**PROBLEM:** No pictures are to be included when the entries below are reproduced exactly.

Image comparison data
*****

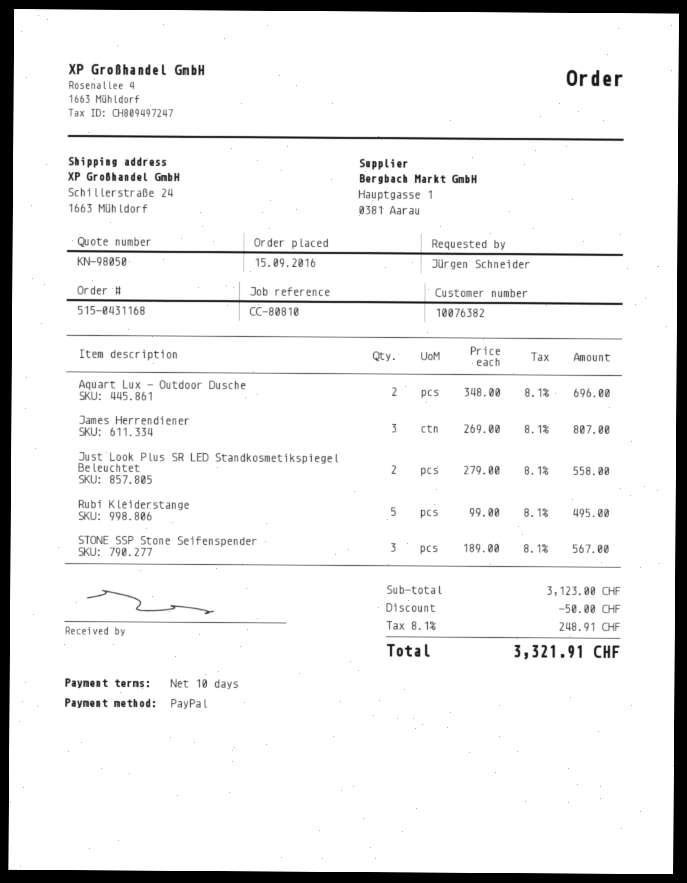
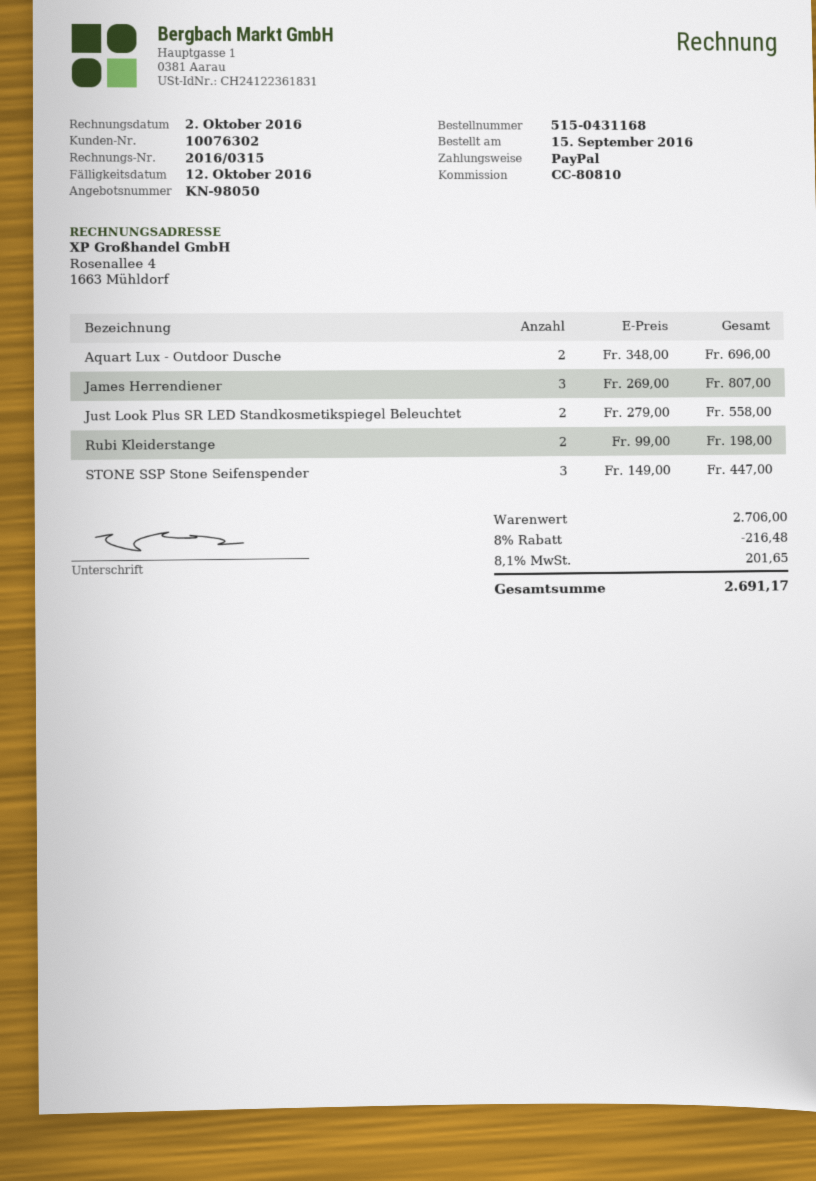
customer number: 10076382 -> 10076302
Rubi Kleiderstange: 5 x 99.00 = 495.00 -> 2 x 99.00 = 198.00
STONE SSP Stone Seifenspender: 3 x 189.00 = 567.00 -> 3 x 149.00 = 447.00
subtotal: 3123.00 -> 2706.00
discount: 50.00 -> 216.48
tax: 8.1% = 248.91 -> 8.1% = 201.65
total: 3321.91 -> 2691.17

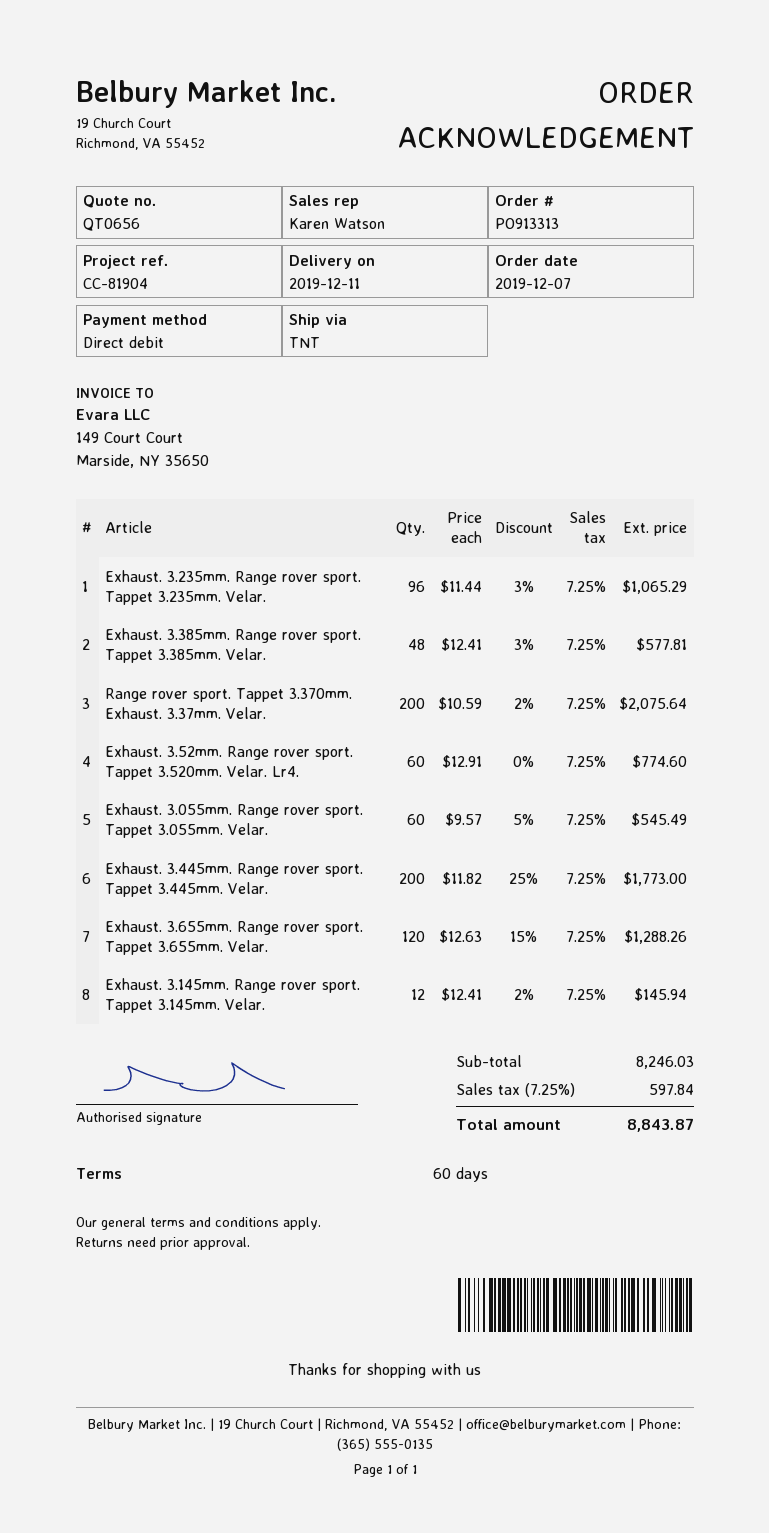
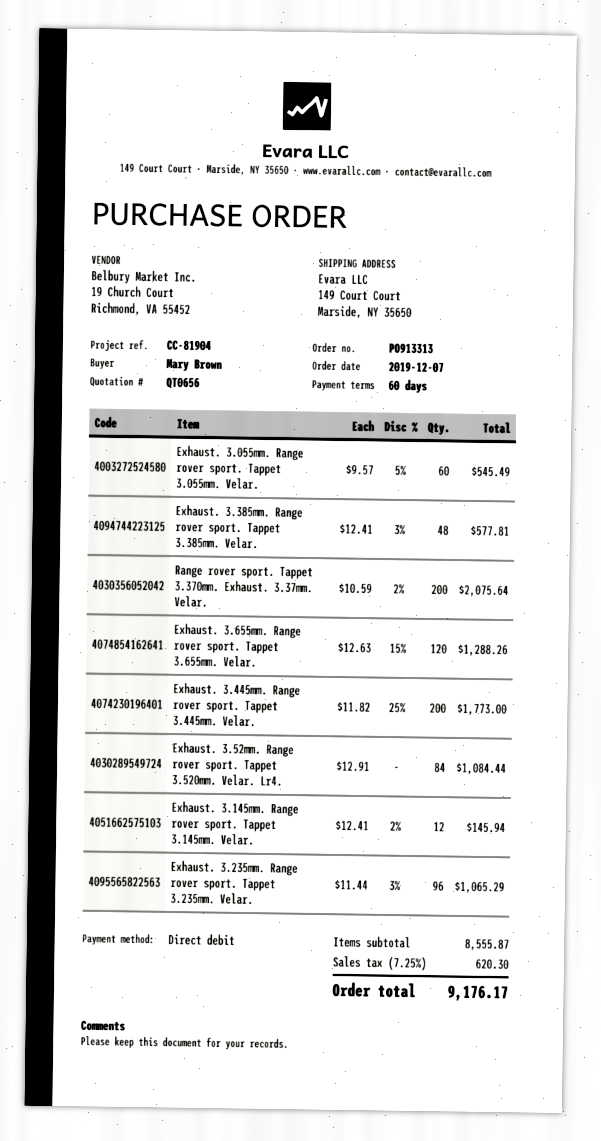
Exhaust. 3.52mm. Range rover sport. Tappet 3.520mm. Velar. Lr4.: 60 x 12.91 = 774.60 -> 84 x 12.91 = 1084.44
subtotal: 8246.03 -> 8555.87
tax: 7.25% = 597.84 -> 7.25% = 620.30
total: 8843.87 -> 9176.17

*****

**TASK RESPONSE:**
customer number: 10076382 -> 10076302
Rubi Kleiderstange: 5 x 99.00 = 495.00 -> 2 x 99.00 = 198.00
STONE SSP Stone Seifenspender: 3 x 189.00 = 567.00 -> 3 x 149.00 = 447.00
subtotal: 3123.00 -> 2706.00
discount: 50.00 -> 216.48
tax: 8.1% = 248.91 -> 8.1% = 201.65
total: 3321.91 -> 2691.17

Exhaust. 3.52mm. Range rover sport. Tappet 3.520mm. Velar. Lr4.: 60 x 12.91 = 774.60 -> 84 x 12.91 = 1084.44
subtotal: 8246.03 -> 8555.87
tax: 7.25% = 597.84 -> 7.25% = 620.30
total: 8843.87 -> 9176.17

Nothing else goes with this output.